Despite the lack of any political will to stop immigration detention and deportation, the current crisis has compelled the government to act, although even then it took legal proceedings to make this happen. On 18 March the charity Detention Action began a legal challenge against the continued use of immigration detention during the pandemic. As a result, the Home Office swiftly released around 350 detainees, and at the next court hearing on 26 March gave an undertaking ‘to urgently review the cases of every person held in immigration detention, with a view to further releases over the coming days’. The Home Office has also halted the new detentions of ‘persons liable to administrative removal’ to 49 countries, including Jamaica, India, Pakistan, Afghanistan, Iraq, Sudan, and Albania.

Ministers for repression and racism

The latest group of Tory ministers seem determined to outdo every previous government’s draconian racism, at whatever cost, including throwing their own relatives under the bus. Home Secretary Priti Patel left the Commons before the debate on the Jamaica charter flight, leaving Foster to answer questions in her place, while the new Attorney General Suella Braverman asked Parliament: ‘Does the Minister agree that shrill virtue signalling and faux outrage ignore the political and legal realities of the issue? My parents emigrated to the UK from Commonwealth countries in the 1960s and could have been caught up in the Windrush issue. Thankfully, they were not. The government have apologised for this issue and are taking remedial action on it. Will the Minister confirm that British citizenship is a privilege, not a right? Those foreign national offenders who abuse their time here need to face the full force of the law.’ A week later Patel admitted, when questioned by usually right-wing radio host Nick Ferrari, that her own family would probably not qualify to migrate to Britain under her new post-Brexit version of the points-based immigration system.
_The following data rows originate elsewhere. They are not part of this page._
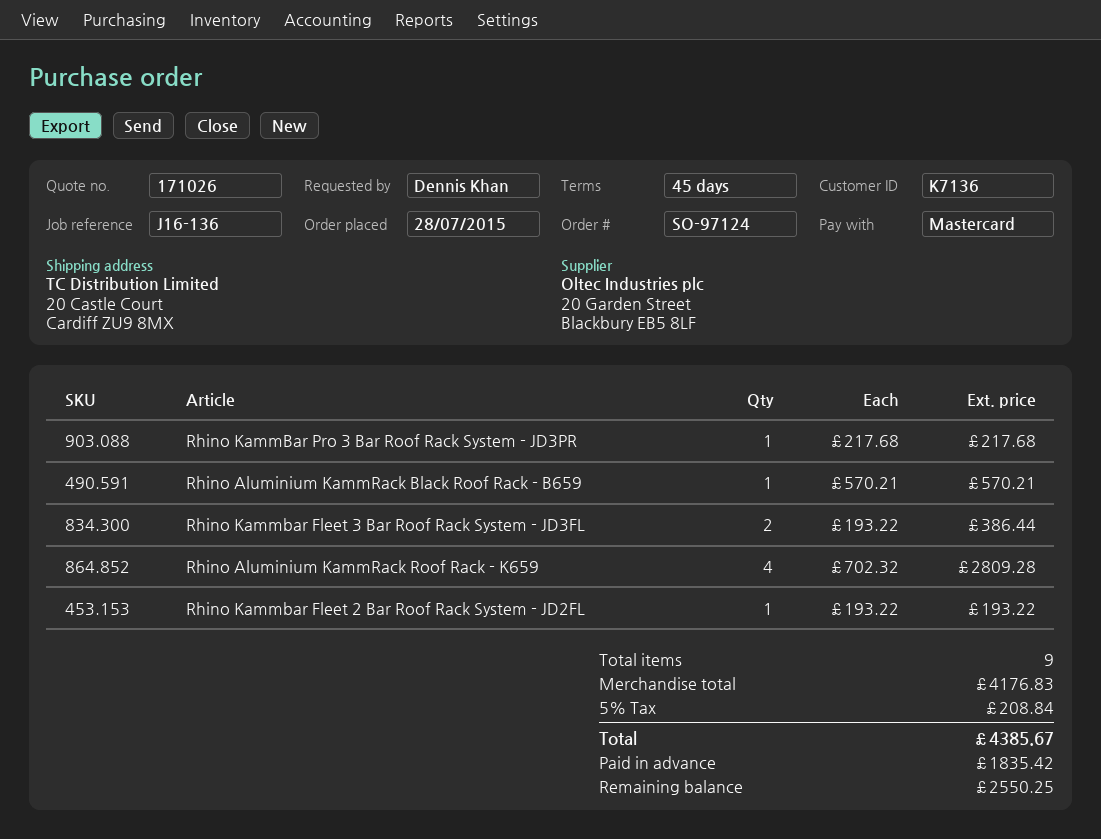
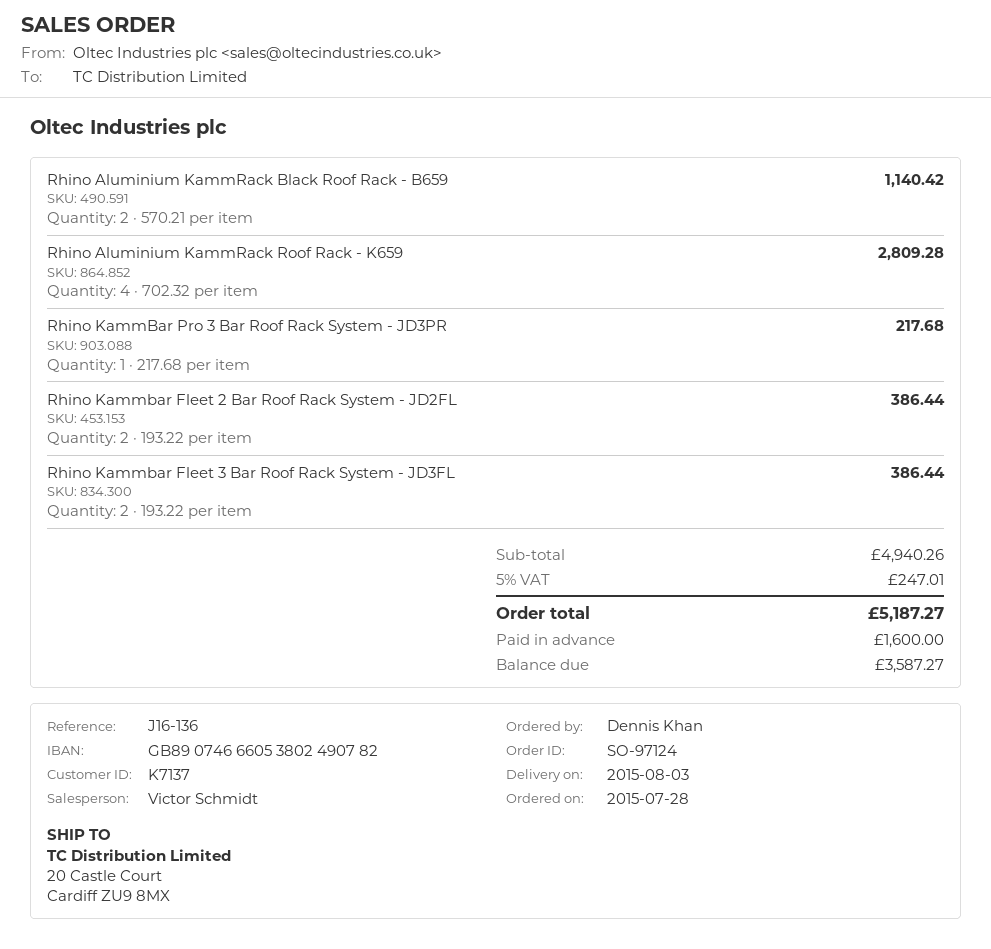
customer number: K7136 -> K7137
Rhino Aluminium KammRack Black Roof Rack - B659: 1 x 570.21 = 570.21 -> 2 x 570.21 = 1140.42
Rhino Kammbar Fleet 2 Bar Roof Rack System - JD2FL: 1 x 193.22 = 193.22 -> 2 x 193.22 = 386.44
subtotal: 4176.83 -> 4940.26
tax: 5% = 208.84 -> 5% = 247.01
total: 4385.67 -> 5187.27
deposit: 1835.42 -> 1600.00
balance: 2550.25 -> 3587.27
Patel and Braverman are part of the new coterie of Conservative ministers who are determined to stamp their rule on all parts of government. Patel has affronted civil servants in the Home Office who say she is a bully, while Braverman – despite herself being a barrister – has no regard for the law, clearly viewing legal constraints as an inconvenience. Since becoming an MP in 2015, she has consistently voted against all laws designed to promote or extend equality and human rights. She voted against same-sex marriage, against an investigation into the Iraq war, against the right to remain for EU nationals post-Brexit, against higher taxes on banks and against measures to prevent climate change, while voting for more restrictions on trade unions, reductions in spending on welfare benefits and subsidies to local councils, increased privatisation in the NHS and a stricter immigration and asylum system.

Building the fightback

The December election result at least dispelled the myth that Labour politicians hold any solution to any of this, so with even the faint possibility of any pushback from within Parliament now totally off the table, all those campaigning against this government’s racist agenda and draconian future plans will need to step up our game and build a movement that can resist deportations, police violence and attacks on the right to organise. Even within the new circumstances of the Covid-19 pandemic there is work to be done to defend our rights and to ensure that prisoners and immigration detainees are released now, and that the government does not immediately resume deportations as soon as it is able to.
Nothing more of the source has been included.